> **Task instructions**: Transcribe exactly the line that contains "versions (<1.6.5), --recursive" and every line after it to the end of the entries, and nothing more.

> **The data**:
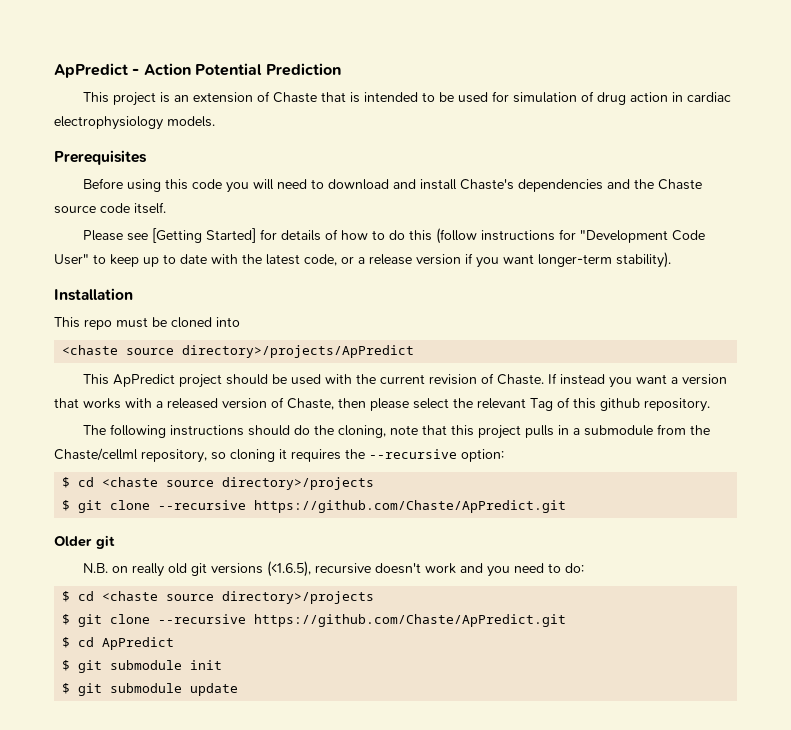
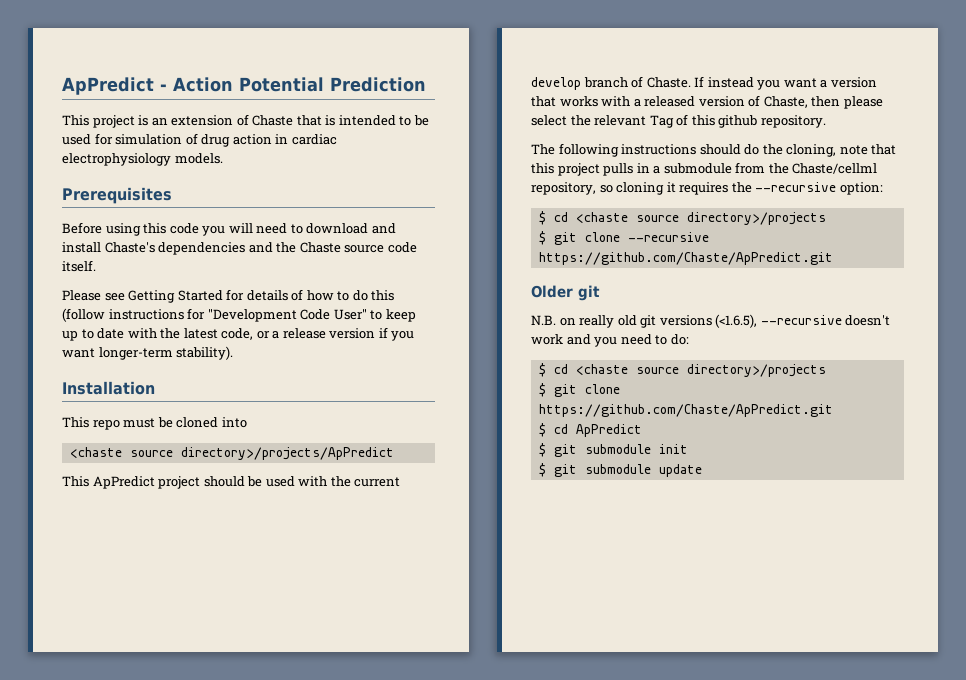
- Please see [Getting Started] for details of how to do this (follow instructions for "Development Code User" to keep up to date with the latest code, or a release version if you want longer-term stability).
+ Please see Getting Started for details of how to do this (follow instructions for "Development Code User" to keep up to date with the latest code, or a release version if you want longer-term stability).
- This ApPredict project should be used with the current revision of Chaste.
+ This ApPredict project should be used with the current develop branch of Chaste.
- N.B. on really old git versions (<1.6.5), recursive doesn't work and you need to do:
+ N.B. on really old git versions (<1.6.5), --recursive doesn't work and you need to do:
  $ cd <chaste source directory>/projects
- $ git clone --recursive https://github.com/Chaste/ApPredict.git
+ $ git clone https://github.com/Chaste/ApPredict.git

> **Task solution**:
+ N.B. on really old git versions (<1.6.5), --recursive doesn't work and you need to do:
  $ cd <chaste source directory>/projects
- $ git clone --recursive https://github.com/Chaste/ApPredict.git
+ $ git clone https://github.com/Chaste/ApPredict.git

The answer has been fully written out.